- Argyle Location within Maine Argyle Location within the United States
- Coordinates: 45°05′15″N 68°40′32″W﻿ / ﻿45.08750°N 68.67556°W
- Country: United States
- State: Maine
- County: Penobscot

Area
- • Total: 26.7 sq mi (69.2 km^{2})
- • Land: 26.7 sq mi (69.2 km^{2})
- • Water: 0 sq mi (0 km^{2})
- Elevation: 194 ft (59 m)

Population (2020)
- • Total: 255
- • Density: 9.54/sq mi (3.68/km^{2})
- Time zone: UTC-5 (Eastern (EST))
- • Summer (DST): UTC-4 (EDT)
- ZIP code: 04468
- Area code: 207
- FIPS code: 23-01500
- GNIS feature ID: 2378257

= Argyle, Maine =

Argyle is an unorganized territory (township) in Penobscot County, Maine, United States. The population was 255 at the 2020 census.

==Geography==
According to the United States Census Bureau, the unorganized territory has a total area of 26.7 square miles (69.2 km^{2}), all land. It is located by the Penobscot River, to the north of Orono and Old Town.

==Demographics==

As of the census of 2000, there were 253 people, 95 households, and 64 families residing in the unorganized territory. The population density was 9.5 PD/sqmi. There were 124 housing units at an average density of 4.6 /sqmi. The racial makeup of the unorganized territory was 95.65% White, 3.95% Native American and 0.40% Asian.

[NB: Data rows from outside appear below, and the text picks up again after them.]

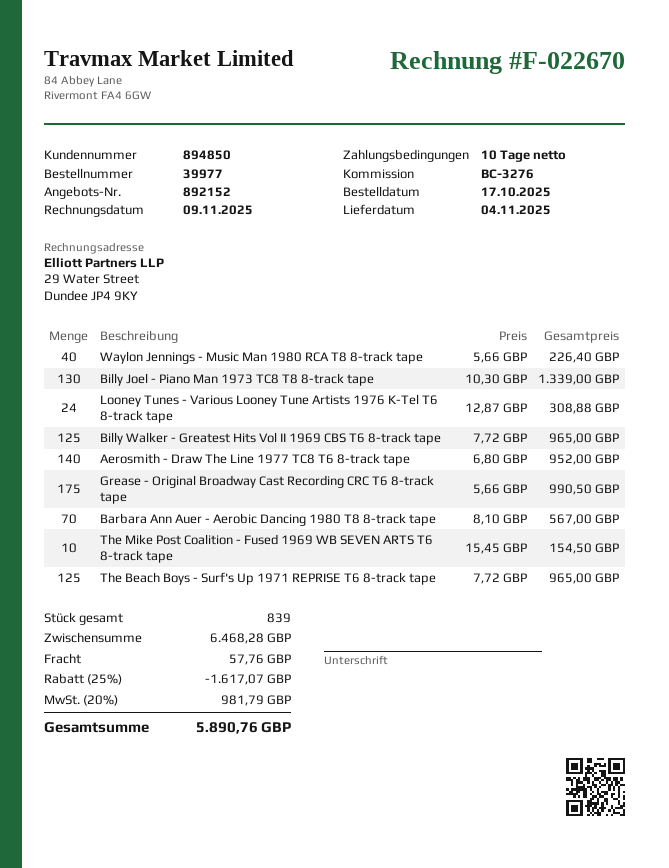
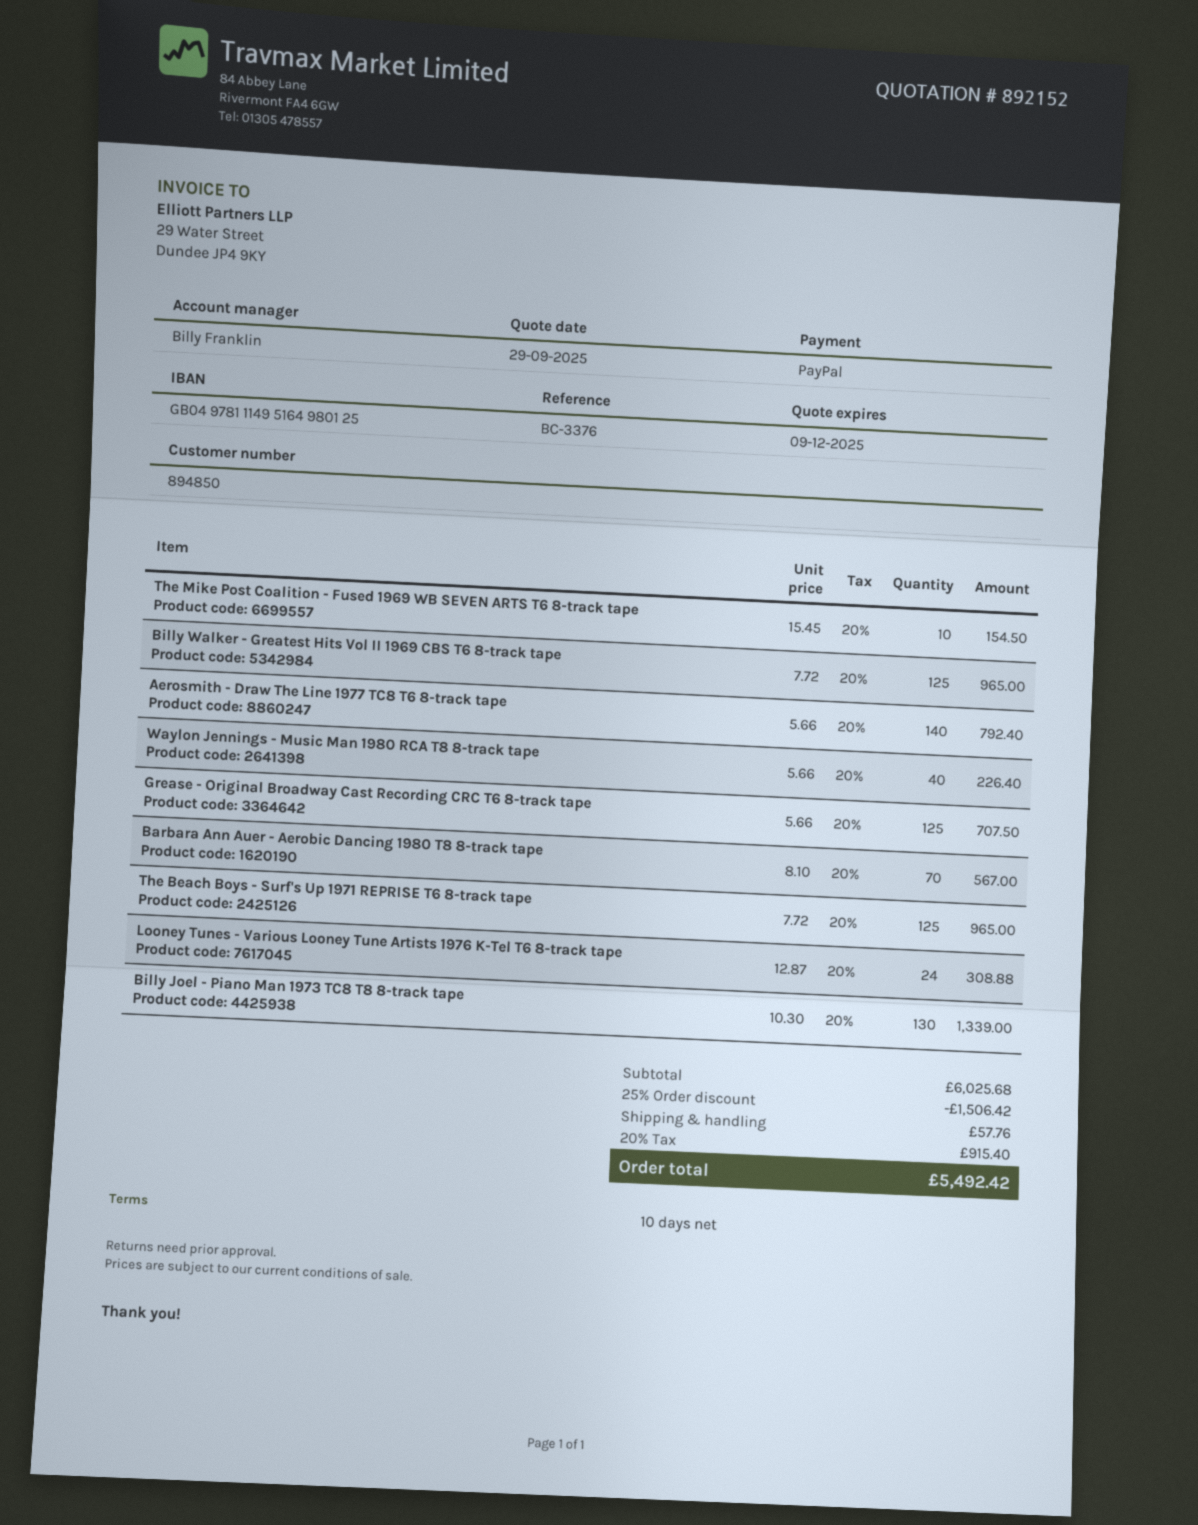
reference: BC-3276 -> BC-3376
Aerosmith - Draw The Line 1977 TC8 T6 8-track tape: 140 x 6.80 = 952.00 -> 140 x 5.66 = 792.40
Grease - Original Broadway Cast Recording CRC T6 8-track tape: 175 x 5.66 = 990.50 -> 125 x 5.66 = 707.50
subtotal: 6468.28 -> 6025.68
discount: 25% = 1617.07 -> 25% = 1506.42
tax: 20% = 981.79 -> 20% = 915.40
total: 5890.76 -> 5492.42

There were 95 households, out of which 33.7% had children under the age of 18 living with them, 58.9% were married couples living together, 4.2% had a female householder with no husband present, and 32.6% were non-families. 23.2% of all households were made up of individuals, and 4.2% had someone living alone who was 65 years of age or older. The average household size was 2.66 and the average family size was 3.19.

In the unorganized territory the population was spread out, with 26.1% under the age of 18, 11.9% from 18 to 24, 30.0% from 25 to 44, 22.5% from 45 to 64, and 9.5% who were 65 years of age or older. The median age was 34 years. For every 100 females, there were 102.4 males. For every 100 females age 18 and over, there were 105.5 males.

The median income for a household in the unorganized territory was $35,714, and the median income for a family was $43,750. Males had a median income of $27,250 versus $28,750 for females. The per capita income for the unorganized territory was $14,359. About 5.0% of families and 8.1% of the population were below the poverty line, including 4.3% of those under the age of eighteen and 29.4% of those 65 or over.

Historical population
| Census | Pop. | Note | %± |
| 1830 | 326 |  | — |
| 1840 | 527 |  | 61.7% |
| 1850 | 338 |  | −35.9% |
| 1860 | 379 |  | 12.1% |
| 1870 | 307 |  | −19.0% |
| 1880 | 285 |  | −7.2% |
| 1890 | 263 |  | −7.7% |
| 1900 | 320 |  | 21.7% |
| 1910 | 233 |  | −27.2% |
| 1920 | 170 |  | −27.0% |
| 1930 | 120 |  | −29.4% |
| 1940 | 128 |  | 6.7% |
| 1950 | 133 |  | 3.9% |
| 1960 | 128 |  | −3.8% |
| 1970 | 155 |  | 21.1% |
| 1980 | 225 |  | 45.2% |
| 1990 | 202 |  | −10.2% |
| 2000 | 253 |  | 25.2% |
| 2010 | 277 |  | 9.5% |
| 2020 | 255 |  | −7.9% |
U.S. Decennial Census

==Education==
The Maine Department of Education takes responsibility for coordinating school assignments in the unorganized territory. As of 2025 it assigns Argyle to Regional School Unit 34.

==Notable people==
- Solomon Gilman Comstock (1842-1933); was born in Argyle and moved to Minnesota, where he became a U.S. congressman (1889–91).
- Philip Foster (1805-1884), noteworthy early pioneer of Oregon.